## ASSIGNMENT
Please restate every entry exactly. Leave out the pictures.

Web document revisions

+ + + + +

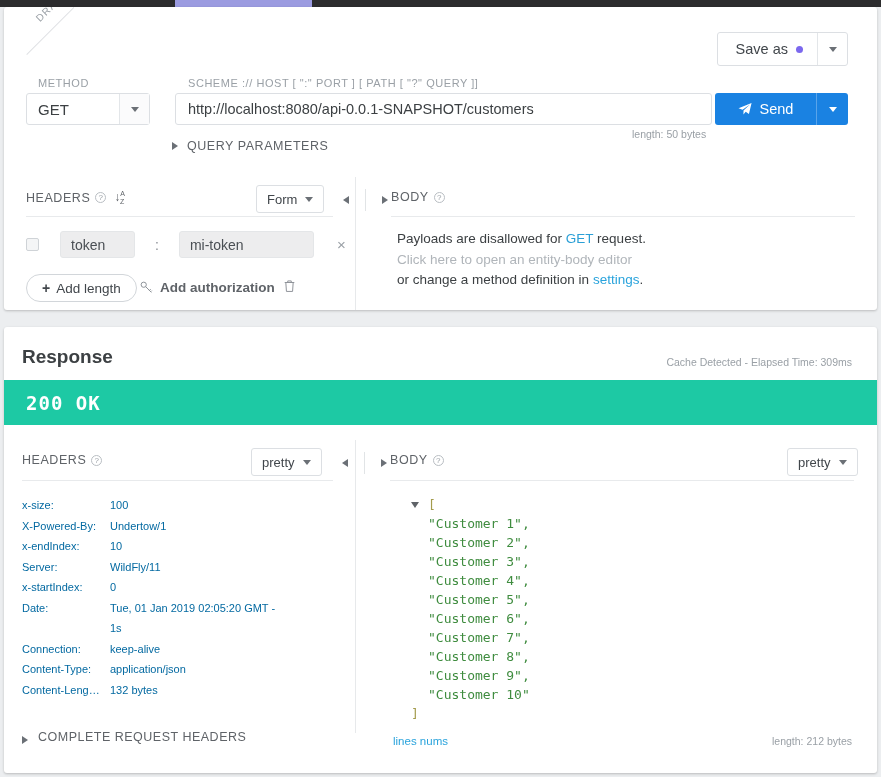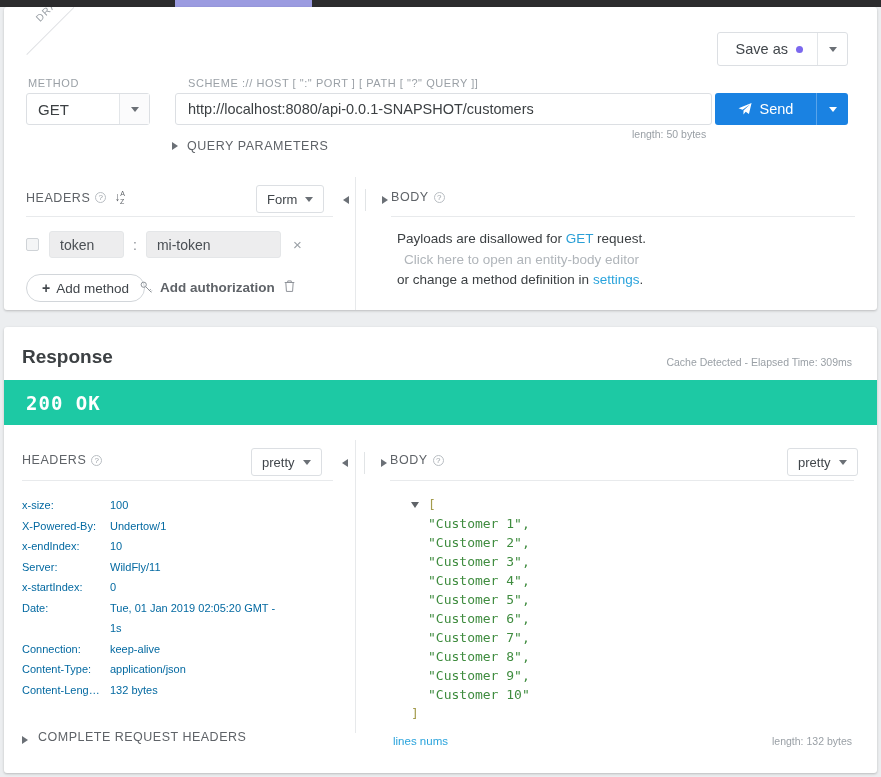"METHOD" .lbl-method { left: 24px -> 34px }
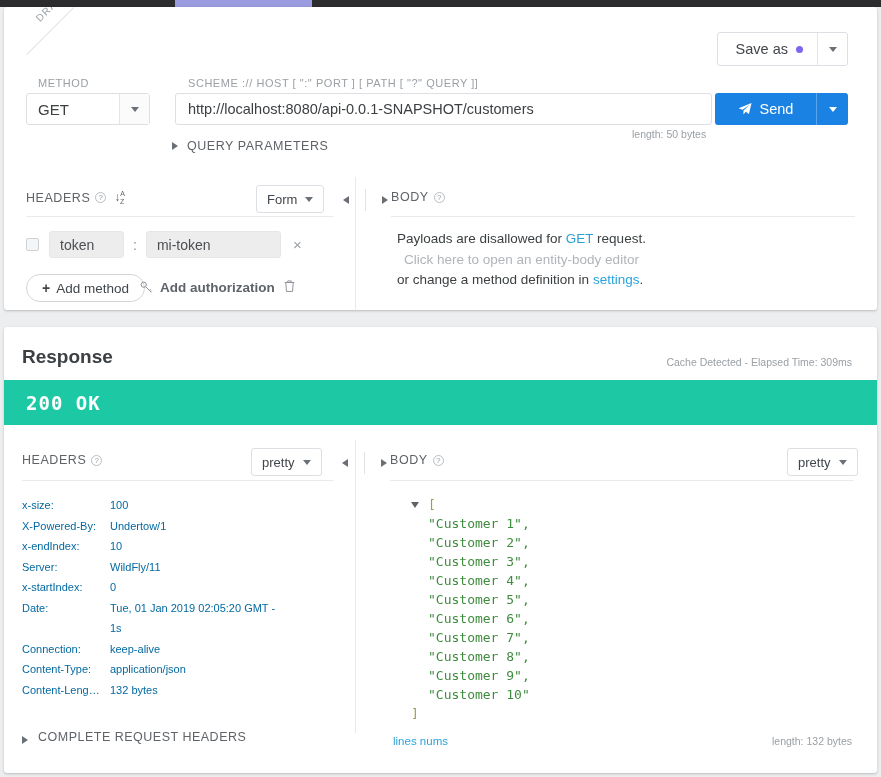"token" .hdr-row { gap: 0 -> 11px }
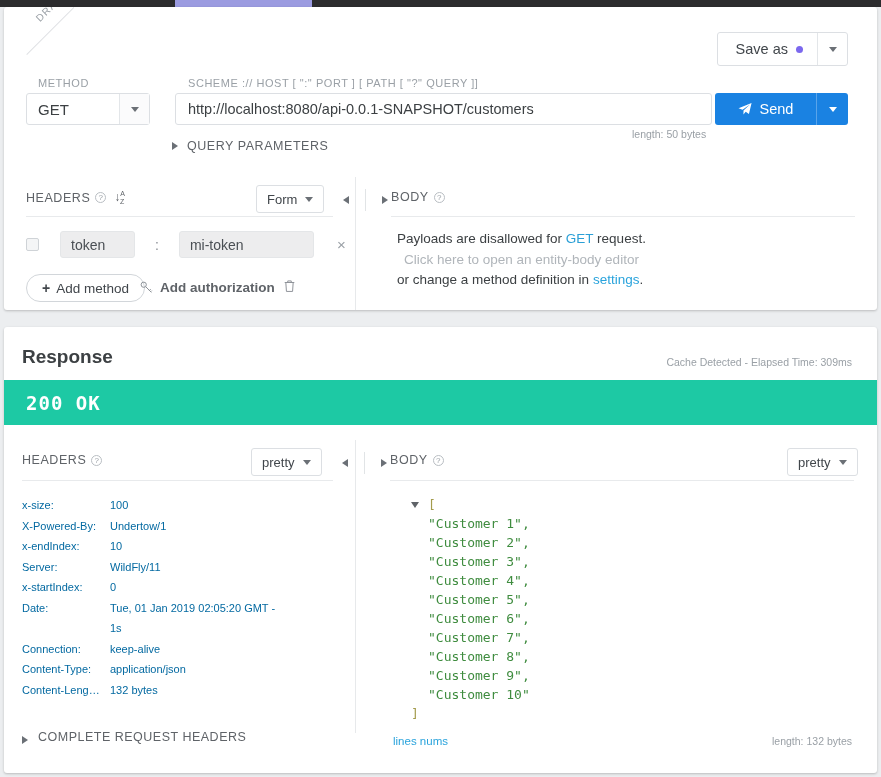"Click here to open an" .muted { text-align: center -> none }
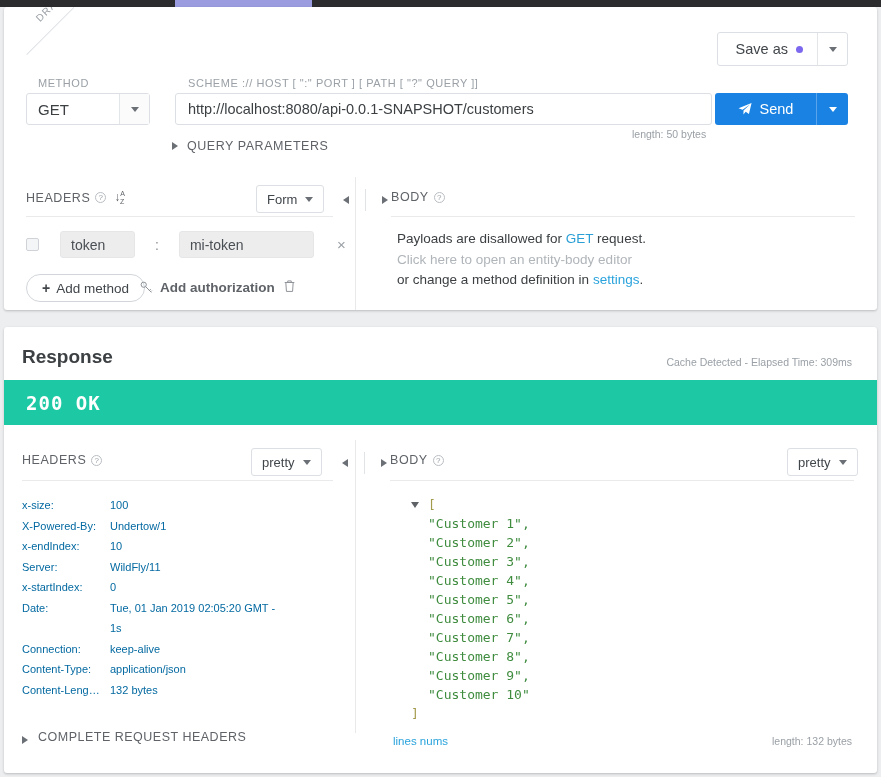"Add method" span { text: method -> length }
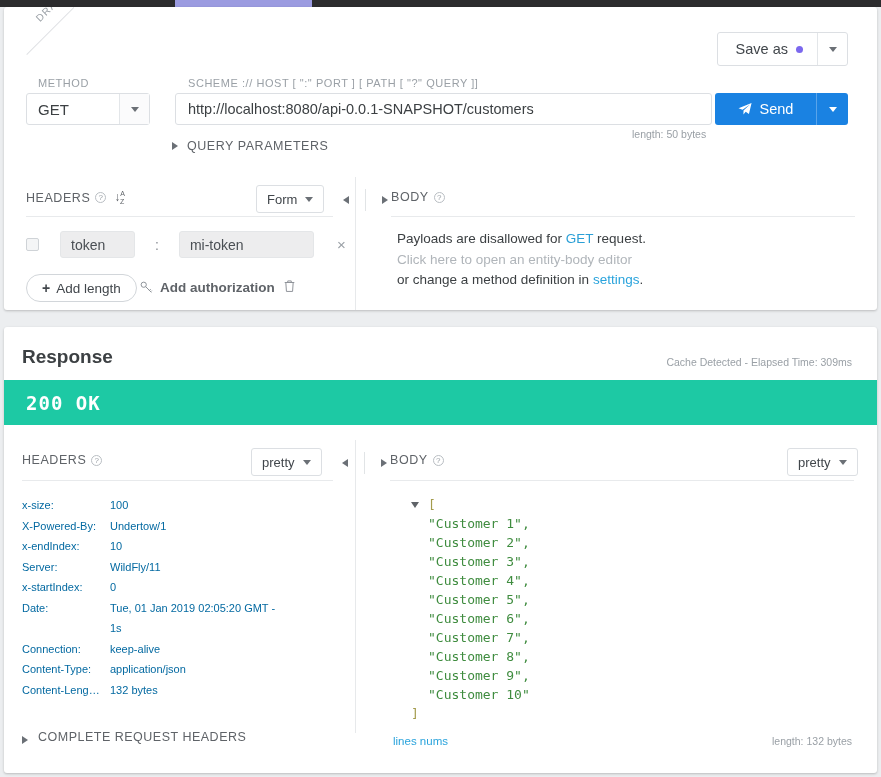"length: 132 bytes" div.body-length { text: 132 -> 212 }
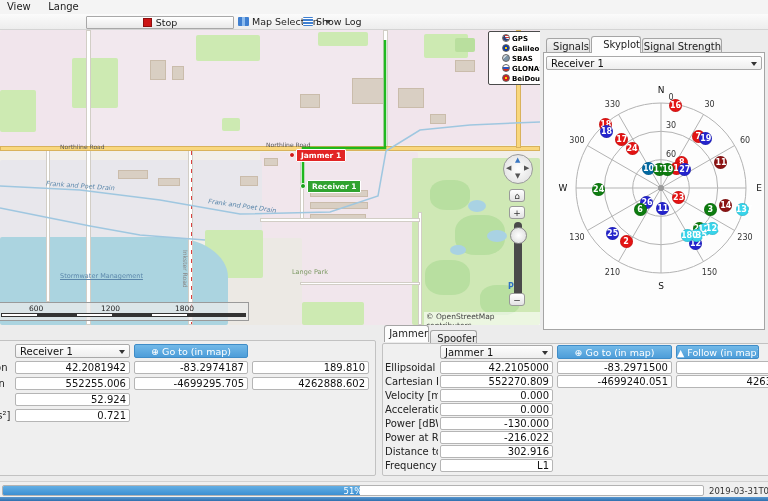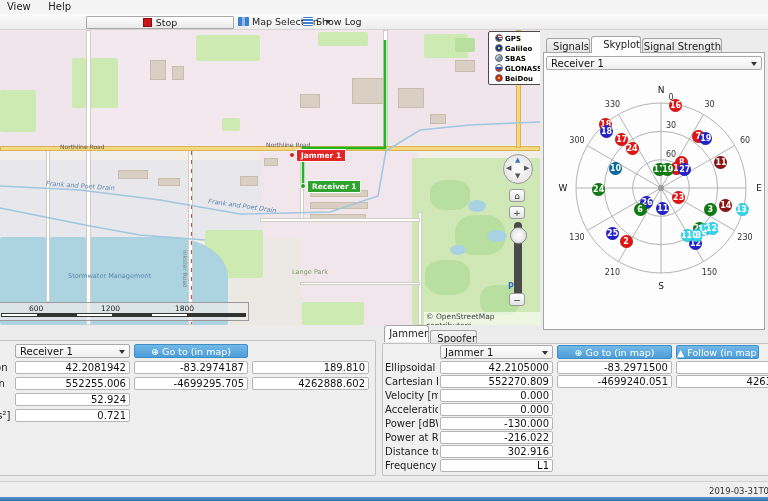"Help" span.menu-item { text: Help -> Lange }
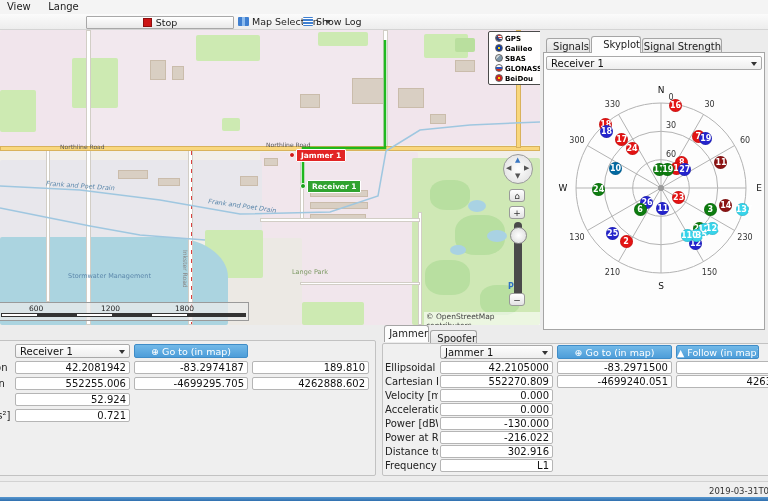"GPS" #legend { padding: 1px 6px -> 1px 13px }
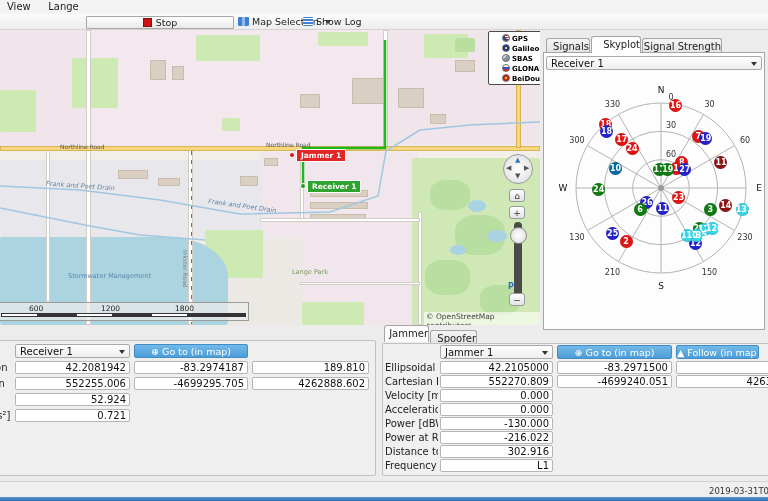"10" div.sat { left: 66px -> 99px }
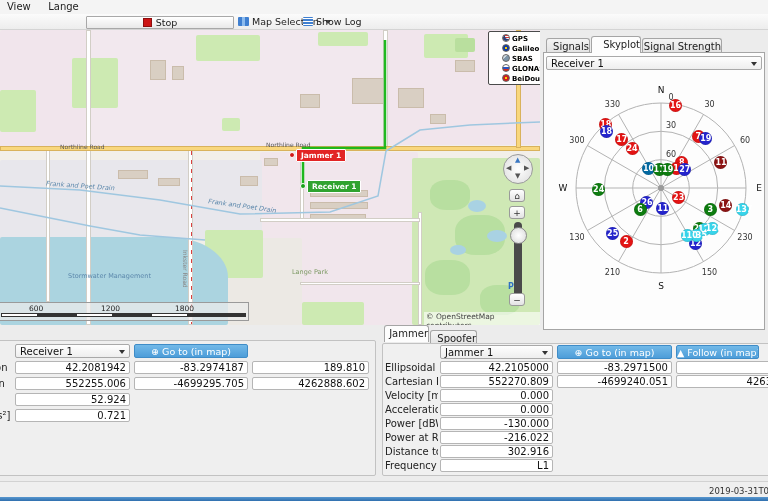"110" div.sat { text: 110 -> 180 }
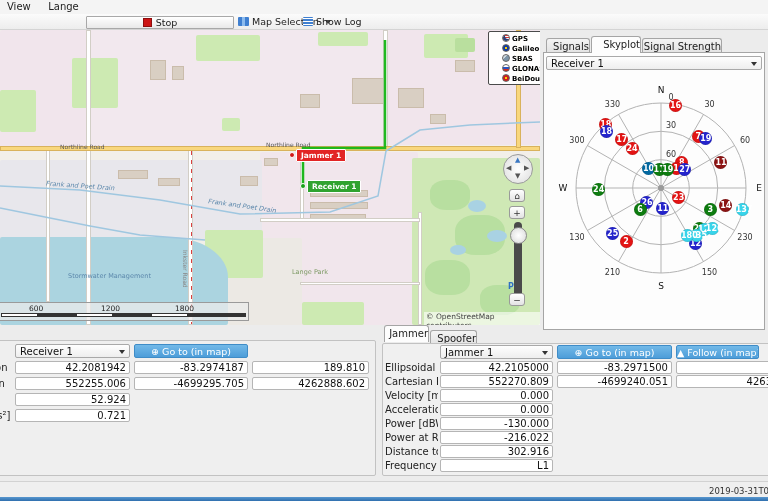"Stormwater Management" div.waterlabel { left: 68px -> 60px; text-decoration: none -> underline }
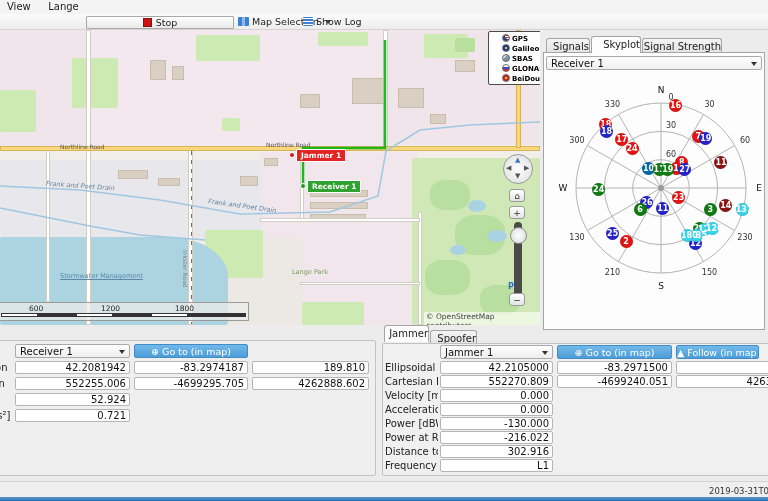"51%" div.abs { html: none -> <div> <div></div> <div>51%</div> </div> }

+ + + + +

## SOLUTION BELOW
"METHOD" .lbl-method { left: 24px -> 34px }
"token" .hdr-row { gap: 0 -> 11px }
"Click here to open an" .muted { text-align: center -> none }
"Add method" span { text: method -> length }
"length: 132 bytes" div.body-length { text: 132 -> 212 }
"Help" span.menu-item { text: Help -> Lange }
"GPS" #legend { padding: 1px 6px -> 1px 13px }
"10" div.sat { left: 66px -> 99px }
"110" div.sat { text: 110 -> 180 }
"Stormwater Management" div.waterlabel { left: 68px -> 60px; text-decoration: none -> underline }
"51%" div.abs { html: none -> <div> <div></div> <div>51%</div> </div> }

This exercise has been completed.